Mark Frazier: Your first book, Diasporas and Foreign Direct Investment in China and India (2014), examined the relative contribution of overseas Chinese and Indian communities to the nature and trajectory of domestic reforms in China and India. That book was about transnational commercial actors. Your new book seems to place China’s subnational governments and the companies that they manage as central actors in the political economy of Global China. How have Indian corporations been involved in BRI projects, and to what extent did these agreements, before tensions rose this year over the border, figure in to overall relations between China and India? 

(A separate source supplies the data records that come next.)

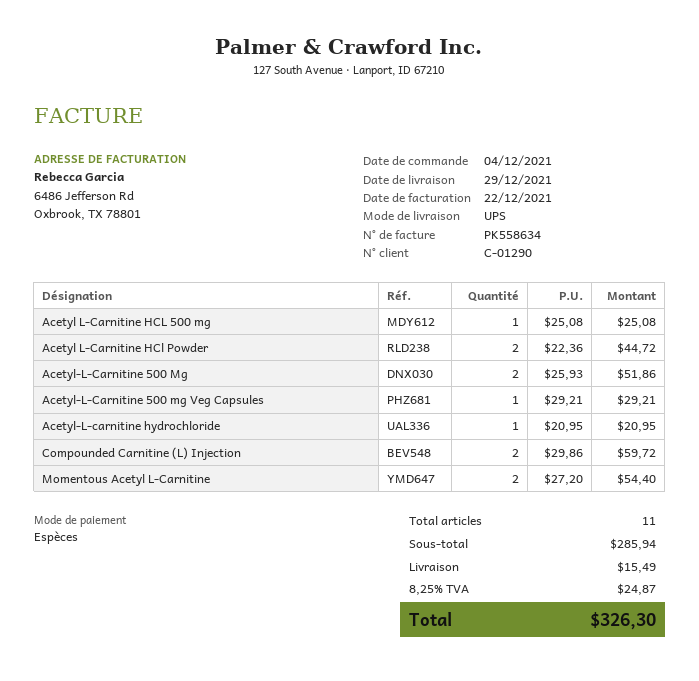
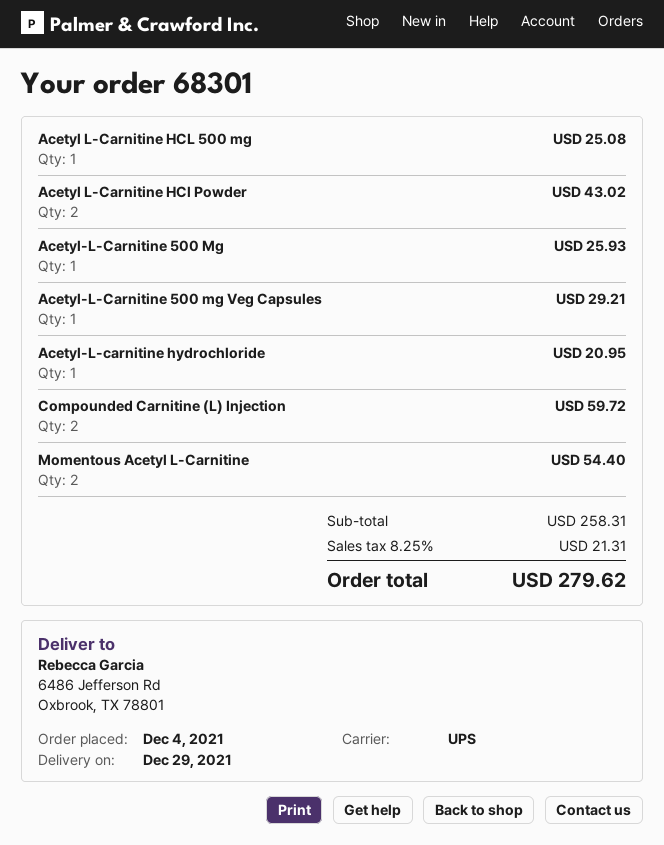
Acetyl L-Carnitine HCl Powder: 2 for 44.72 -> 2 for 43.02
Acetyl-L-Carnitine 500 Mg: 2 for 51.86 -> 1 for 25.93
subtotal: 285.94 -> 258.31
shipping: 15.49 -> none
tax: 8.25% = 24.87 -> 8.25% = 21.31
total: 326.30 -> 279.62

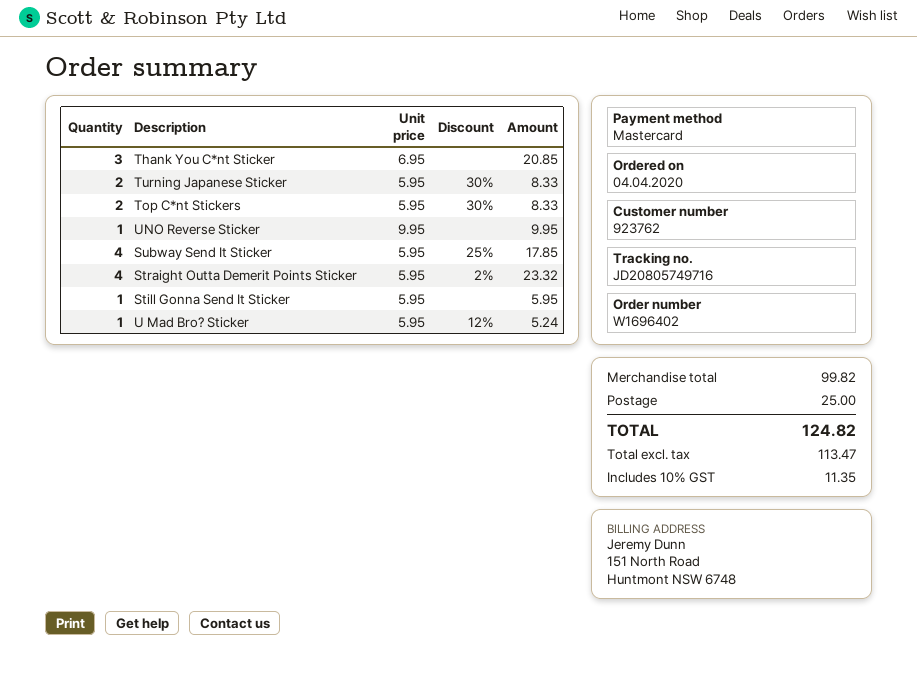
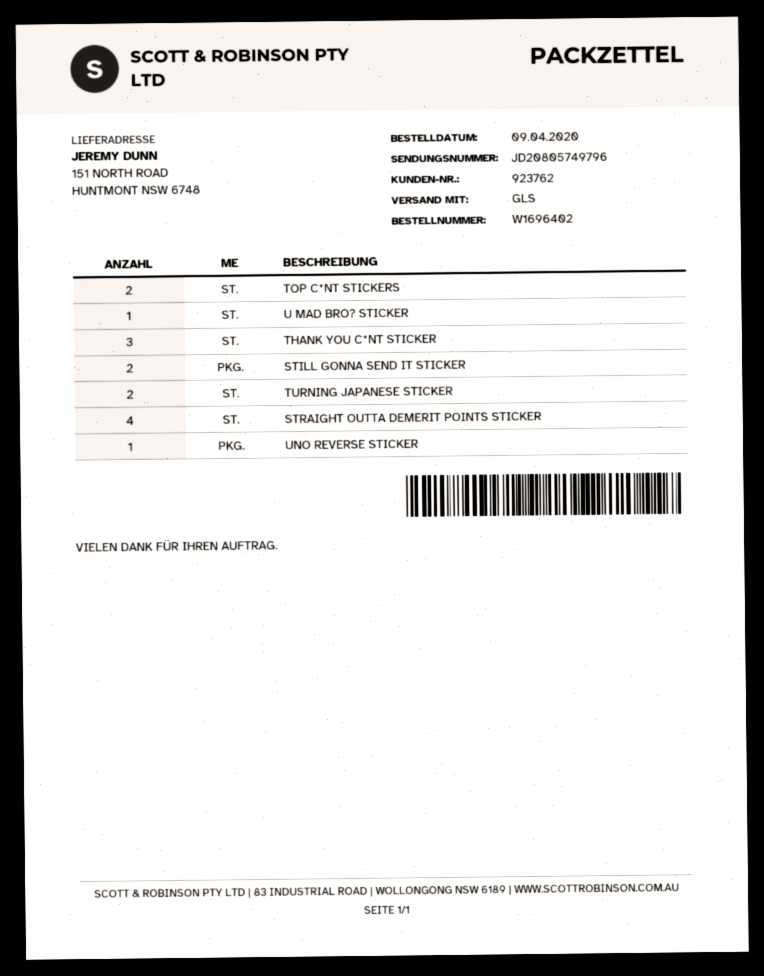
order date: 2020-04-04 -> 2020-04-09
tracking number: JD20805749716 -> JD20805749796
Subway Send It Sticker: 4 -> none
Still Gonna Send It Sticker: 1 -> 2

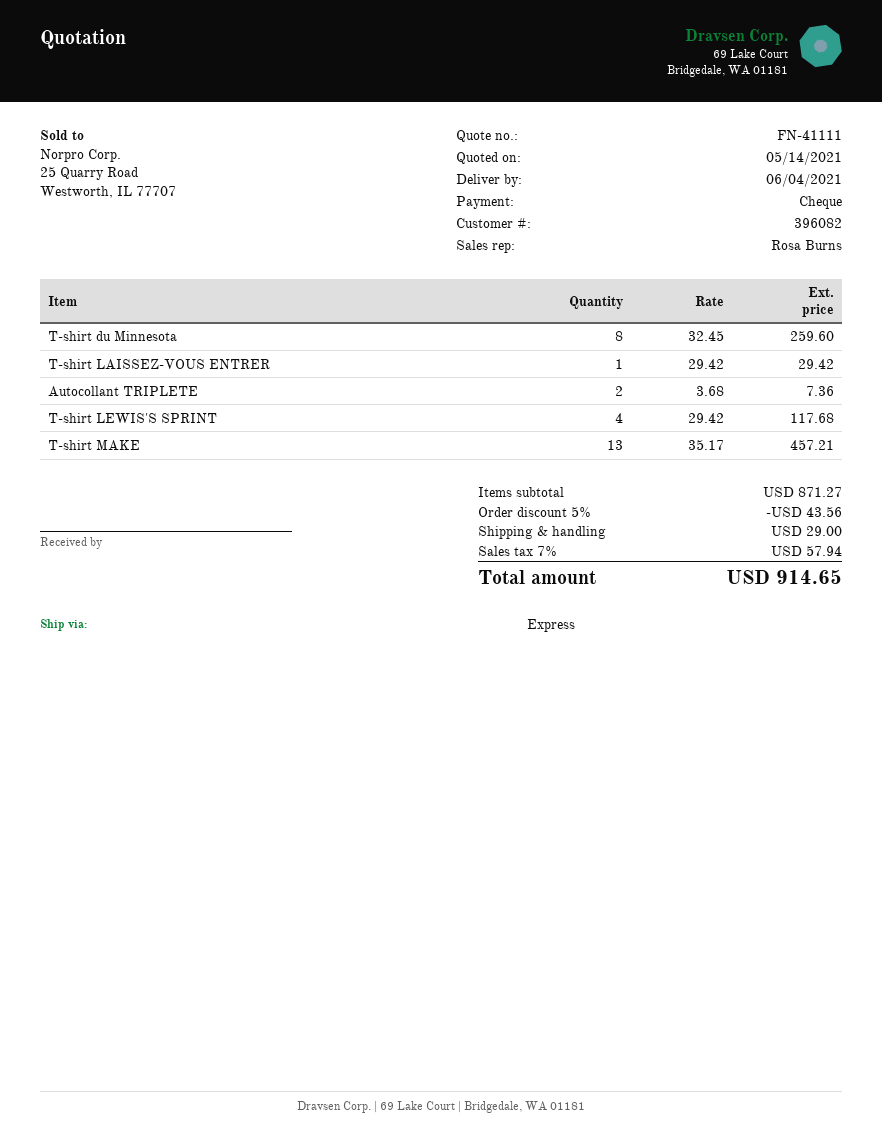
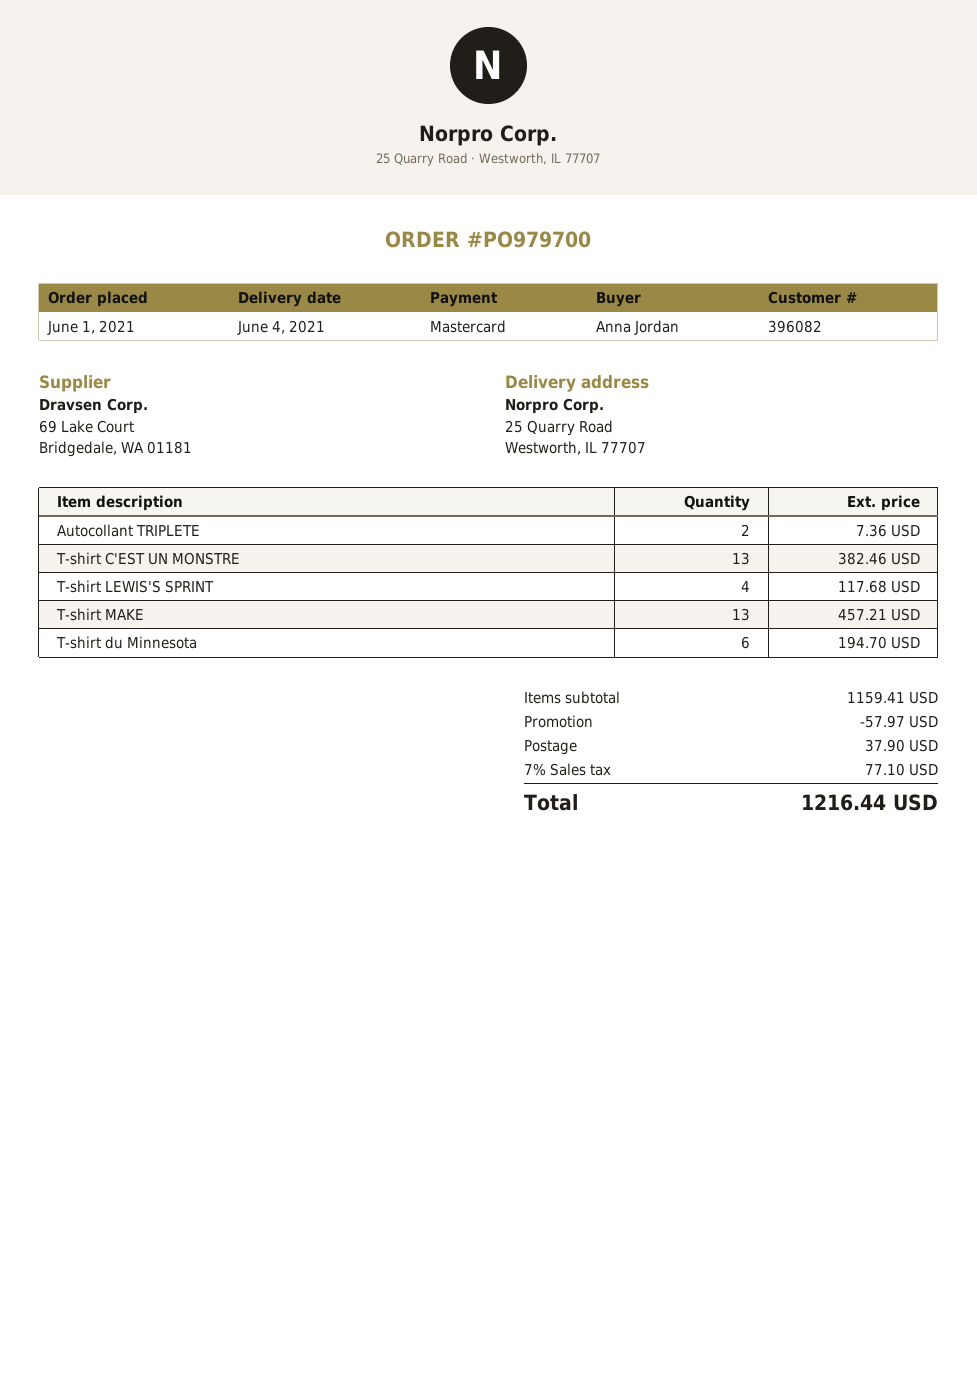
payment method: cheque -> Mastercard
T-shirt du Minnesota: 8 for 259.60 -> 6 for 194.70
T-shirt LAISSEZ-VOUS ENTRER: 1 for 29.42 -> none
T-shirt C'EST UN MONSTRE: none -> 13 for 382.46
subtotal: 871.27 -> 1159.41
discount: 43.56 -> 57.97
shipping: 29.00 -> 37.90
tax: 7% = 57.94 -> 7% = 77.10
total: 914.65 -> 1216.44

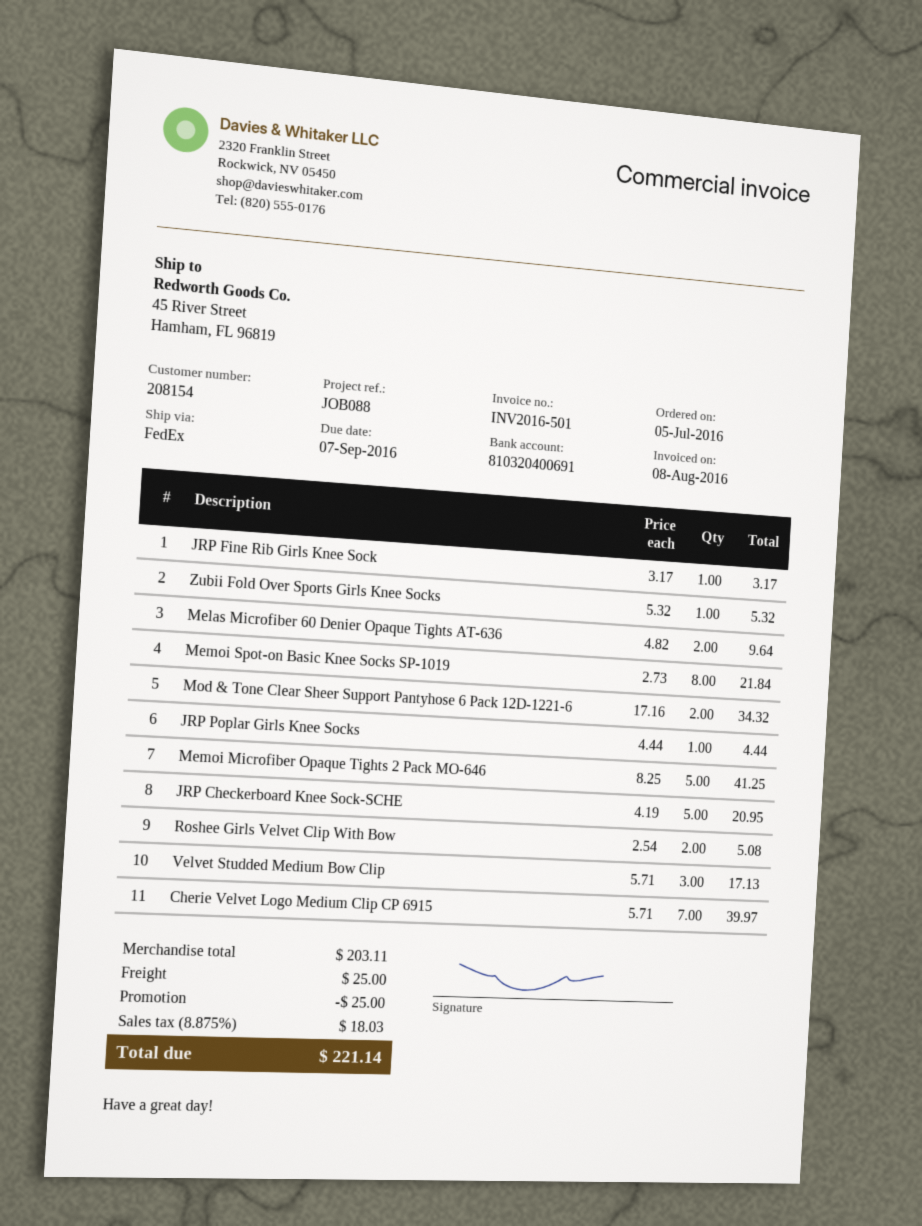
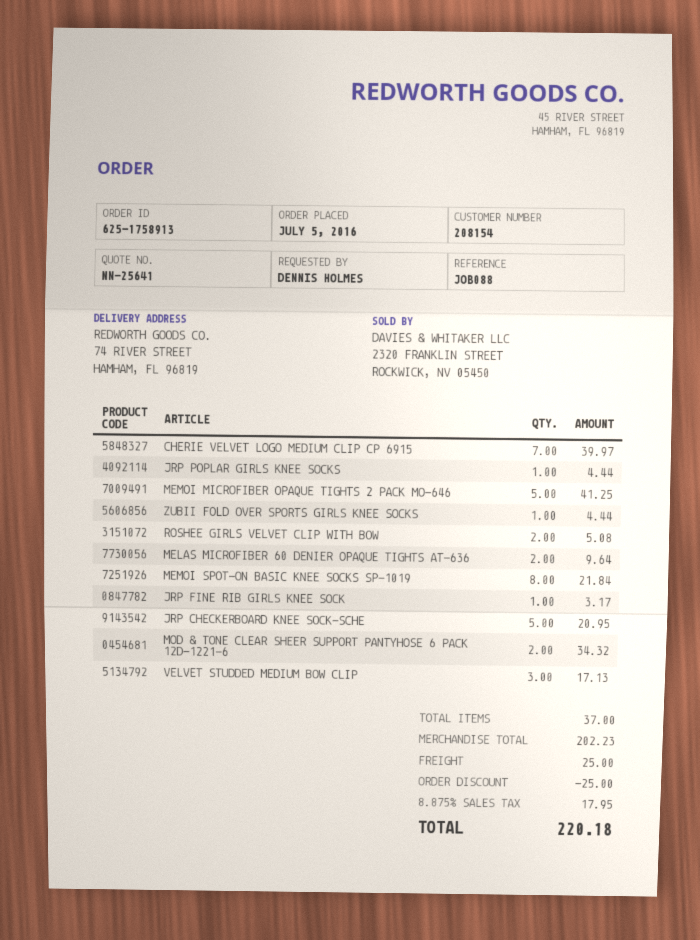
ship to: 45 River Street, Hamham, FL 96819 -> 74 RIVER STREET, HAMHAM, FL 96819
Zubii Fold Over Sports Girls Knee Socks: 1 for 5.32 -> 1 for 4.44
subtotal: 203.11 -> 202.23
tax: 8.875% = 18.03 -> 8.875% = 17.95
total: 221.14 -> 220.18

Min Ye: I generally hold a positive assessment of the BRI, but in the China-India relations, the BRI has been counterproductive and damaging. That was not the case in BRI’s early days. In 2014-2016, Chinese business and think tank scholars were active in seeking opportunities and collaborations in India. One think tank director led a group of scholars and business from Guangdong to visit Gujarat, seeking to sign some business deals on the trip. A large SOE [state owned enterprise] also had its eyes on India and formed partnerships with Indian companies through joint ventures. Indian business leaders were active in welcoming the Chinese capital and market. In this backdrop, Alibaba, Huawei, and other major Chinese tech companies announced large investment deals and proposals. If that bilateral development trend had continued, the BRI would perhaps become a new (and potentially massive) wave of regional development and economic integration in Asia. 

That scenario did not happen, as Beijing promoted the BRI as “the project of the century” in 2017 and the U.S. and its allies portrayed it as a primary geostrategic threat from China. India reluctantly, but decisively, joined the U.S.-led counter-balancing and adopted restrictive measures toward Chinese investments, whether they were tied to the BRI or not. However, beyond the bilateral and geostrategic alignment, there are opportunities created by the BRI in the region. First, the AIIB [Asian Infrastructure Investment Bank], launched in connection with the BRI, has actively collaborated with the ADB [Asian Development Bank] and financed many infrastructure projects in India. Second, out of competition with China, infrastructure projects in South and Southeast Asian countries often receive counterbids from Chinese, Indian, and Japanese companies. Third, in this process, China has rolled out the Third Market Cooperation Mechanism with Japan, promoting cooperation among commercial and subnational groups in the two countries in infrastructure, industrialization, and investment in Southeast Asia and South Asia.